Before-and-after page screenshots:
==============================

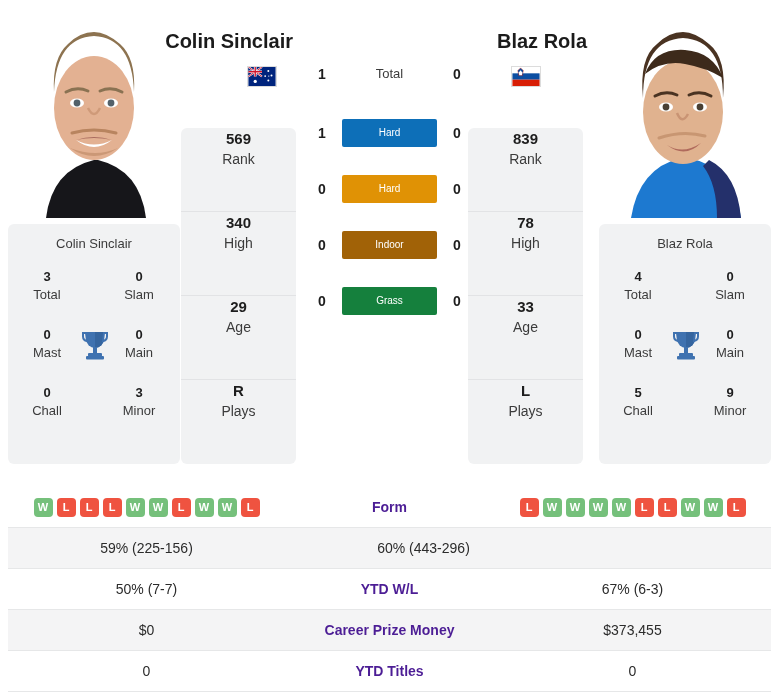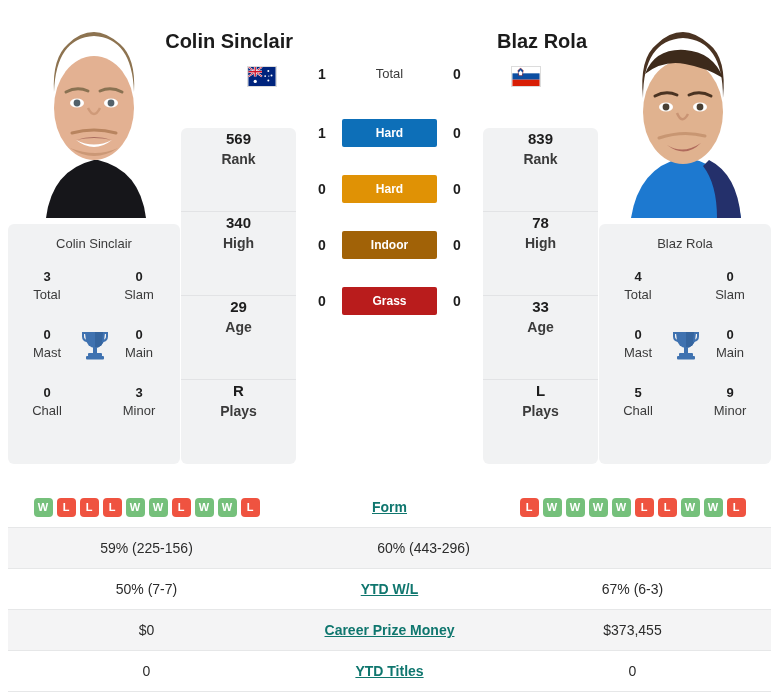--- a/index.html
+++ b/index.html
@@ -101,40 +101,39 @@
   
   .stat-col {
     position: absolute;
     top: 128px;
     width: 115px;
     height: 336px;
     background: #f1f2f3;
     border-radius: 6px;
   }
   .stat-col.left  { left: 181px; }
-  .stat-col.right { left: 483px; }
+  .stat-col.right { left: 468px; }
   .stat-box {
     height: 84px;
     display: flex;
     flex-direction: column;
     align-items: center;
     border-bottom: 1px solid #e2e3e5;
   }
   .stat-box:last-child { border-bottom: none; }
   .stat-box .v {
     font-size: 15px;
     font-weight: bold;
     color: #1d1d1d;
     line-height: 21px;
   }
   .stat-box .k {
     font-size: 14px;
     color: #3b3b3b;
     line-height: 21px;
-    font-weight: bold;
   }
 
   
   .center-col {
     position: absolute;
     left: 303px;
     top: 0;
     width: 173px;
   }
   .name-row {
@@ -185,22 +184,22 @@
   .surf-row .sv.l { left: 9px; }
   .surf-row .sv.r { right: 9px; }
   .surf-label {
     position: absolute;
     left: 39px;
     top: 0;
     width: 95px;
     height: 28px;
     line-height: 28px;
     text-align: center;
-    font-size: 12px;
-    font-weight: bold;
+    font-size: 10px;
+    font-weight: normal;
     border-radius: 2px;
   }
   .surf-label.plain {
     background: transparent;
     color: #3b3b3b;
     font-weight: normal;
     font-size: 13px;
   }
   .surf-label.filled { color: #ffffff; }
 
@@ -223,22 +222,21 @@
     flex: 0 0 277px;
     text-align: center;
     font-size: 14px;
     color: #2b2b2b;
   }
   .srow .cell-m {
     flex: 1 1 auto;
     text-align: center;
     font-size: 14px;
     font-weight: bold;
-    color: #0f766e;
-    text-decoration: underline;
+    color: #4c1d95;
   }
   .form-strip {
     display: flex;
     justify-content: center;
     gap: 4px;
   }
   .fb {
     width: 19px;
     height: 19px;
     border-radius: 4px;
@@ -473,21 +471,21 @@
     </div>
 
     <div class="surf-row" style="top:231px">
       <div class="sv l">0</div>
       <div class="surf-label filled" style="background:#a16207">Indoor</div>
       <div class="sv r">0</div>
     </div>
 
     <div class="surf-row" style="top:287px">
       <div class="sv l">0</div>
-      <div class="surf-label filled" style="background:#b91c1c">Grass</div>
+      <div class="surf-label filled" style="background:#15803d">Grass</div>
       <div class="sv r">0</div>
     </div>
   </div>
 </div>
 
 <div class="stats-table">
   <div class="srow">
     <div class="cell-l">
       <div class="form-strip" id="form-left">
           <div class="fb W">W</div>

==============================

Task: Which of the lines above hold the string "color"? Copy each one.

Answer to this task:
     color: #1d1d1d;
     color: #3b3b3b;
     color: #3b3b3b;
   .surf-label.filled { color: #ffffff; }
     color: #2b2b2b;
-    color: #0f766e;
+    color: #4c1d95;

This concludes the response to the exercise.